En effet, « le simple n’est plus le fondement de toute


chose, mais un passage, un moment entre des complexités » (27). Il mentionne à ce propos la théorie des systèmes
de Bertalanffy, rappelant que la théorie systémique « a mis au centre de la théorie non une unité élémentaire discrète,
mais un tout qui ne se réduit pas à la somme de ses parties constitutives ». (29). Or, Morin constate deux choses :
d’un part, la permanence des structures malgré la modification des parties constitutives (observation évidente dans
les cas des êtes vivants) « les structures restent les mêmes bien que les constituants soient changeants » (31) ; et le
lien permanent entre un système et son environnement : un système ne peut s’en abstraire, il a une relation
constitutive avec son entour, même si « dans un sens, le système doit se fermer au monde extérieur afin de maintenir
ses structures et son milieu intérieur qui, sinon, se désintégreraient. Mais c’est son ouverture qui permet cette
fermeture » (31).
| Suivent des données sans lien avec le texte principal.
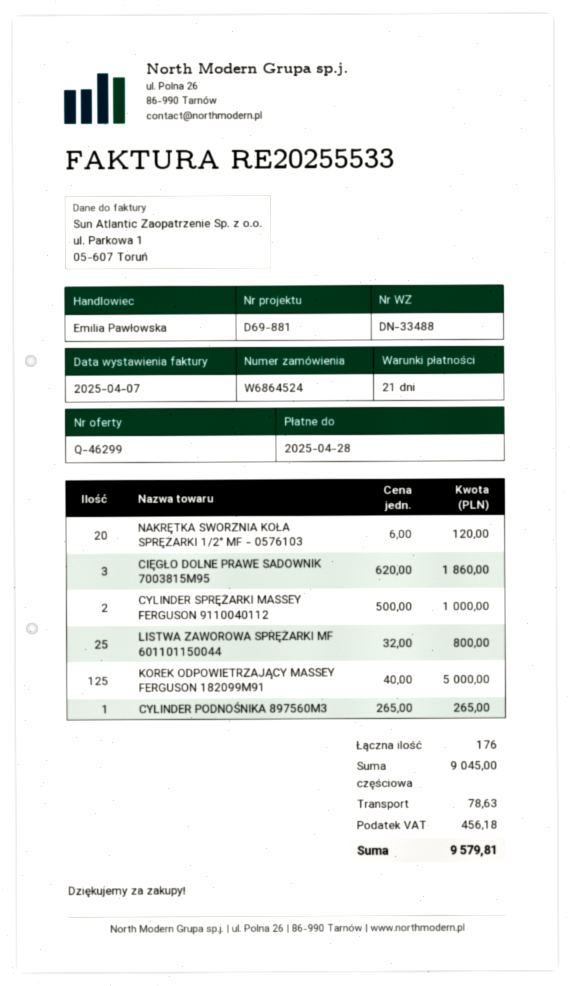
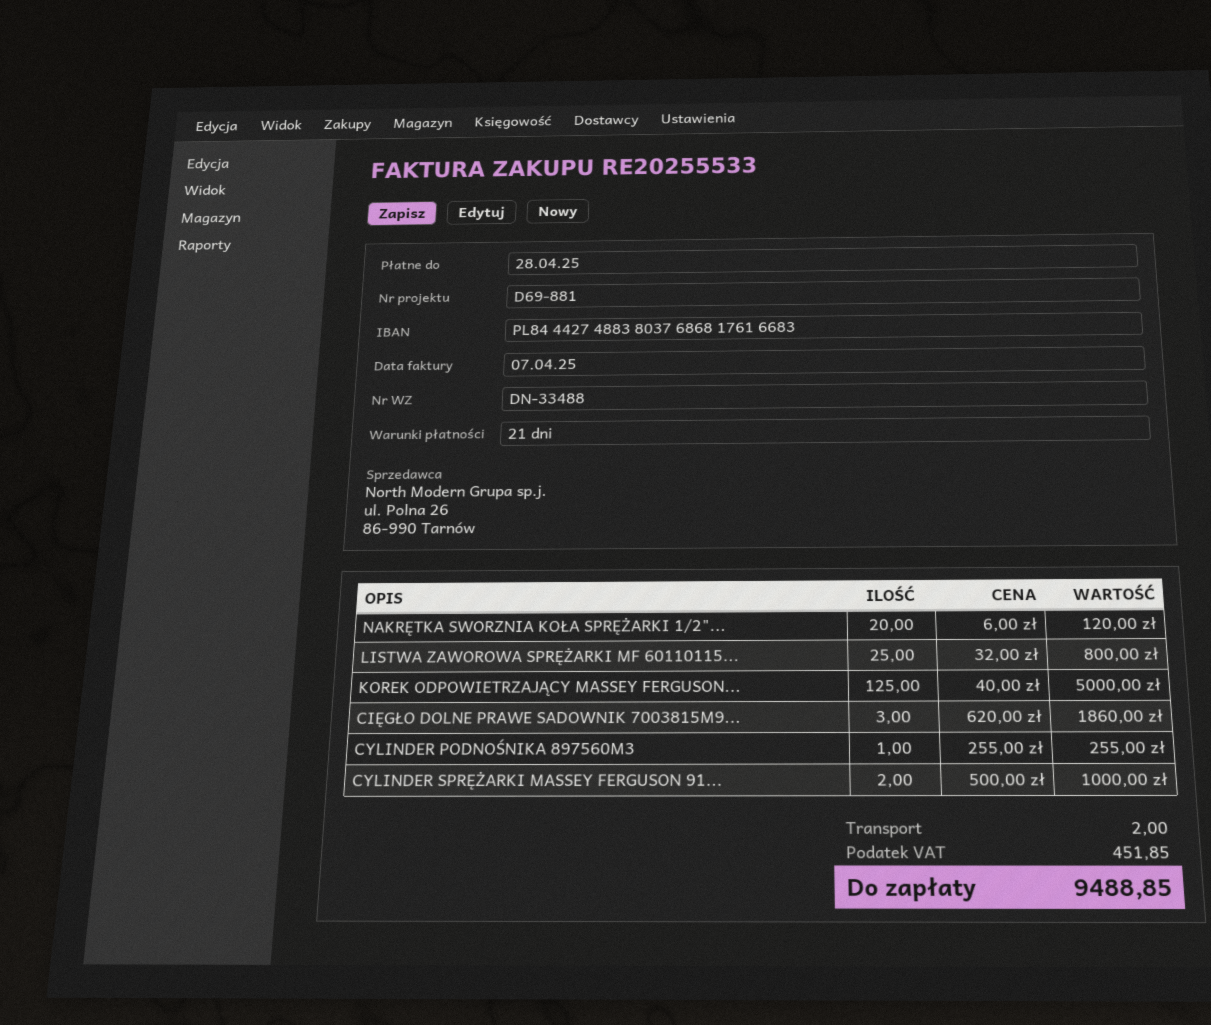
CYLINDER PODNOŚNIKA 897560M3: 1 x 265.00 = 265.00 -> 1 x 255.00 = 255.00
shipping: 78.63 -> 2.00
tax: 456.18 -> 451.85
total: 9579.81 -> 9488.85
Cela va à l’encontre de la « métaphysique occidentale/cartésienne, pour qui toutes choses vivantes
sont considérées comme closes, et non comme des systèmes organisant leur clôture (c’est-à-dire leur autonomie)
dans et par leur ouverture ». En effet, « les lois d’organisation du vivant ne sont pas d’équilibre, mais de déséquilibre,
rattrapé ou compensé, de dynamisme stabilisé » (31).

E. Morin en déduit alors cette relation : « la réalité est dès lors autant dans le lien que dans la distinction entre le
système ouvert et son environnement » (32). Il s’interroge ensuite sur l’information, qui n’est pas un ingrédient
mais une théorie, et qui est constitutive de l’organisation. Le développement de l’information entraîne le
développement de l’organisation et donc le développement de la complexité. « L’information est un concept
problématique, non un concept solution » (37). S’ensuivent des considérations sur Gödel, sur l’entropie, sur l’auto-
organisation. Il se moque au passage des « prétentieuses études quantitatives sur bulldozers statistiques, guidées par
des pilotes à petite cervelle : relier, relier toujours était une méthode plus riche, au niveau théorique même, que les
théories blindées, bardées épistémologiquement et logiquement, méthodologiquement aptes à tout affronter, sauf
évidemment le réel » (48). Il s’ensuit cette conclusion lumineuse : « la complexité dans un sens a toujours affaire
avec le hasard » (49) qui renvoie à nos considérations sur le risque.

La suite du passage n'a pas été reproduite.